Mas, em 2005, Bento 16 disse a bispos africanos que o ensinamento tradicional da Igreja é o único caminho intrinsecamente seguro para se evitar o vírus HIV. Nesse caso, a Igreja prega a abstinência sexual e a fidelidade como solução para esse problema, e não o uso do preservativo, mesmo com a morte de milhões de pessoas devido à doença. O discurso católico não estaria então ultrapassado, em desacordo com comportamentos e necessidades da modernidade?
Certamente. Há um segundo nível do discurso católico que vai além dos ideais e se ocupa de evitar um mal maior. Além do ensinamento tradicional, é preciso contemplar as pessoas e os grupos que estão em situação de risco. Os bispos norte-americanos e franceses já se pronunciaram em favor da camisinha em situações de risco de contágio. No mesmo ano de 2005, o principal assessor teológico do papa – o cardeal Georges Cottier, da Casa Pontifícia – declarou publicamente que em caso de epidemias devastadoras, como na África, é necessário usar o preservativo. Está em questão o mandamento de ‘não matar’.
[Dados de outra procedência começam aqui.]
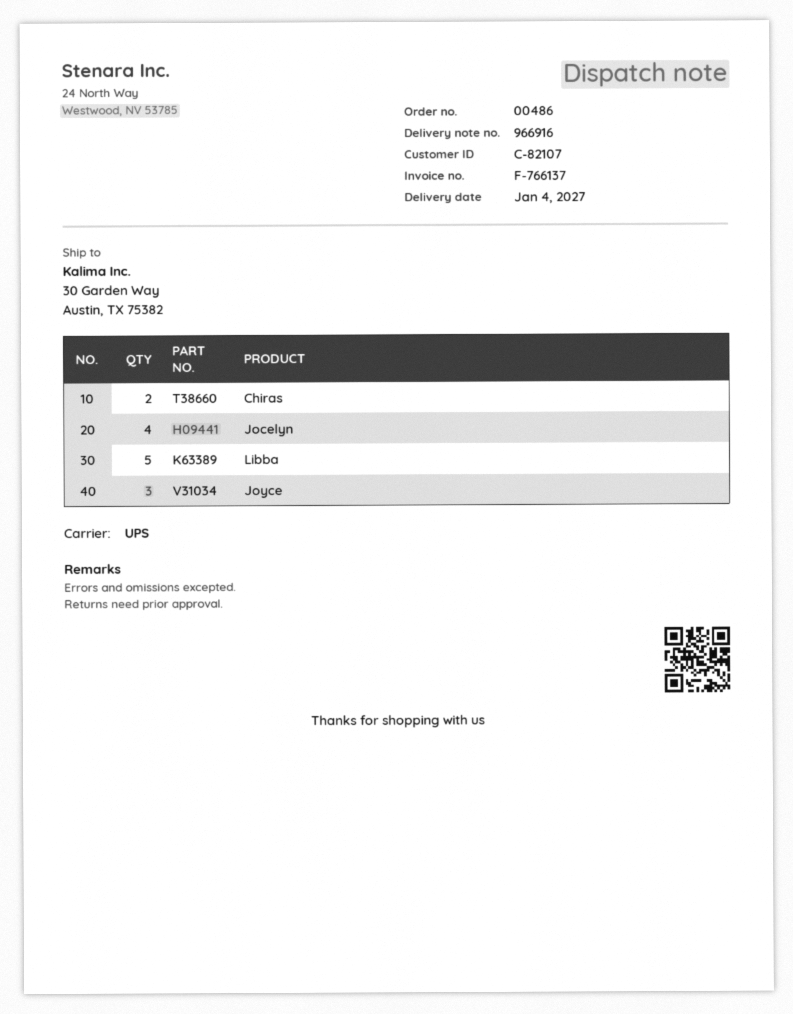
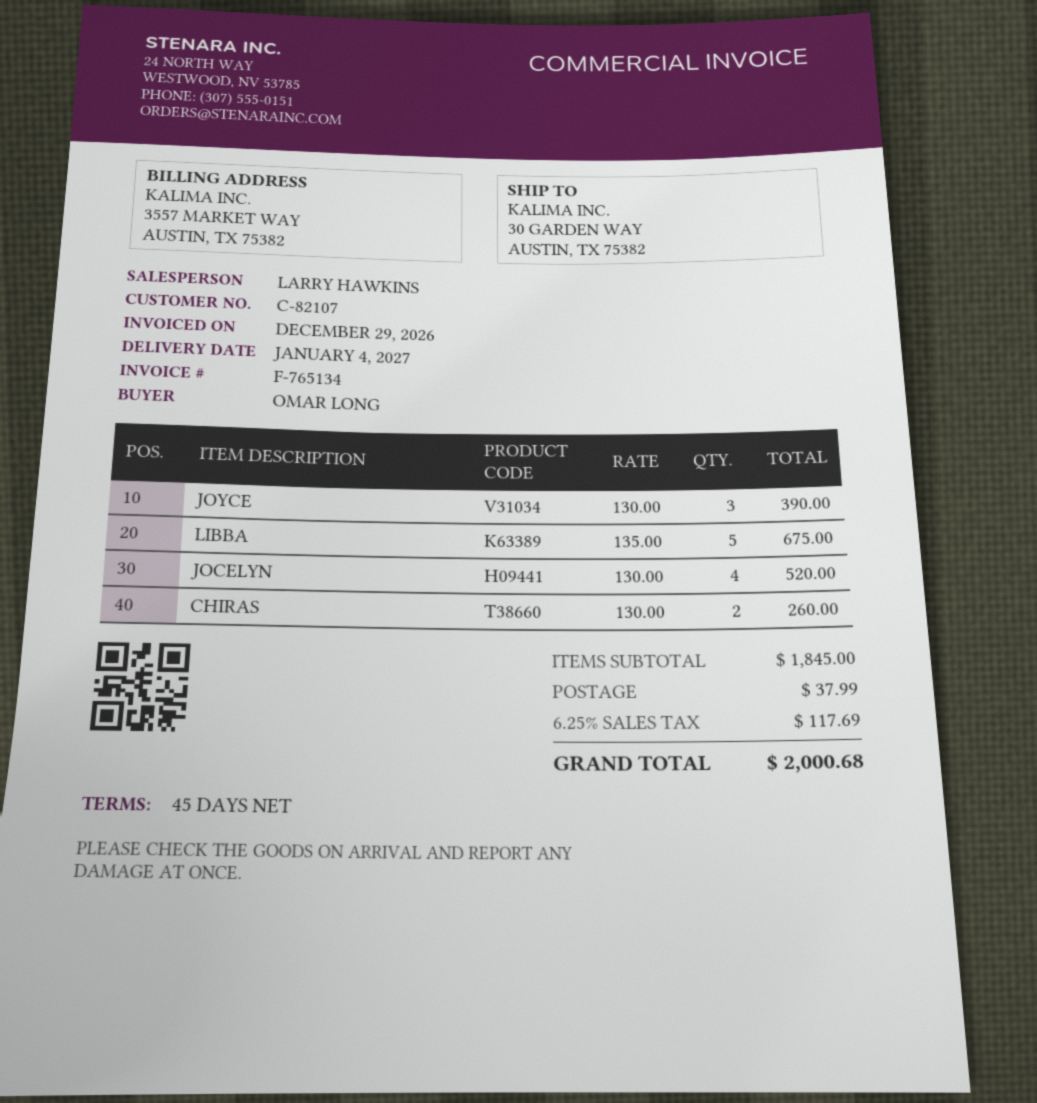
invoice number: F-766137 -> F-765134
Com esta mesma convicção, os jesuítas africanos promovem desde 2001 uma campanha de distribuição de camisinha. O lema da campanha é: ‘A aids mata. Protege-te e protege quem tu amas’. Aí se encontra uma devida adequação à situação e às necessidades. Infelizmente, em alguns ambientes católicos, o ensinamento fica apenas no nível da conduta ideal, além de se criticar campanhas alheias pelo suposto incentivo à promiscuidade sexual.
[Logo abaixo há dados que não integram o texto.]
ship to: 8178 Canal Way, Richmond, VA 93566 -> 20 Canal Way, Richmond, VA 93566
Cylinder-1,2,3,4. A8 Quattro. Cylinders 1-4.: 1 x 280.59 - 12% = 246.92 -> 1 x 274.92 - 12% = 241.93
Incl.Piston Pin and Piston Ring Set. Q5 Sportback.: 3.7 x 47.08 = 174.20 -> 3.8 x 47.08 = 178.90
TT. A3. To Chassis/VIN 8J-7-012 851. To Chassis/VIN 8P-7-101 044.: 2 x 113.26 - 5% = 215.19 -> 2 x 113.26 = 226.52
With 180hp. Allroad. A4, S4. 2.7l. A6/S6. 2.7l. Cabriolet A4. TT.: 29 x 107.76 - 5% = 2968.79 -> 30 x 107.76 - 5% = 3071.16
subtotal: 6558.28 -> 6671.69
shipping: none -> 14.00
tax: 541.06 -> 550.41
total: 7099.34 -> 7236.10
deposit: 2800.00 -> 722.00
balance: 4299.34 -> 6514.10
Bento 16 é tido como um dos papas mais conservadores e homofóbicos. Em seu artigo, o sr. chama a atenção de que “o senso comum freqüentemente distorce informações, dando interpretações erradas”. No entanto, no documento “Considerações sobre os projetos de reconhecimento legal das uniões entre pessoas homossexuais”, o papa afirma que “não existe nenhum fundamento para equiparar ou estabelecer analogias, mesmo remotas, entre as uniões homossexuais e o plano de Deus sobre o matrimônio e a família”. Como interpretar positivamente a forma como ele encara a união civil de pessoas do mesmo sexo?
O que ocorre, na verdade, é que as declarações do papa freqüentemente são recortadas do contexto, analisadas de modo muito superficial, e em seguida associadas a lugares comuns a respeito de Ratzinger. E, com isso, supõe-se que as coisas estejam devidamente explicadas. Não estão. O que se nota no discurso do papa é uma condenação categórica do uso do termo ‘matrimônio’ para as uniões homoafetivas. No entanto, há uma oposição moderada ao reconhecimento civil dessas mesmas uniões. Os termos não são taxativos, e há margem para diálogo. Bento 16 usa uma linguagem moderada ao se opor à legalização das uniões homoafetivas. Ele diz que “parece perigoso e contraproducente”, pois isto enfraqueceria a família tradicional. Ora, a legalização pertence à esfera do Estado, que é independente da Igreja e tem que lidar com a vida de crentes e não crentes. ‘Parece’ não significa necessariamente que seja, e ‘perigoso’ não quer dizer inadmissível. Quanto ao suposto risco para a família tradicional, é bastante questionável pois uniões homo e hetero são de naturezas distintas e não concorrem entre si.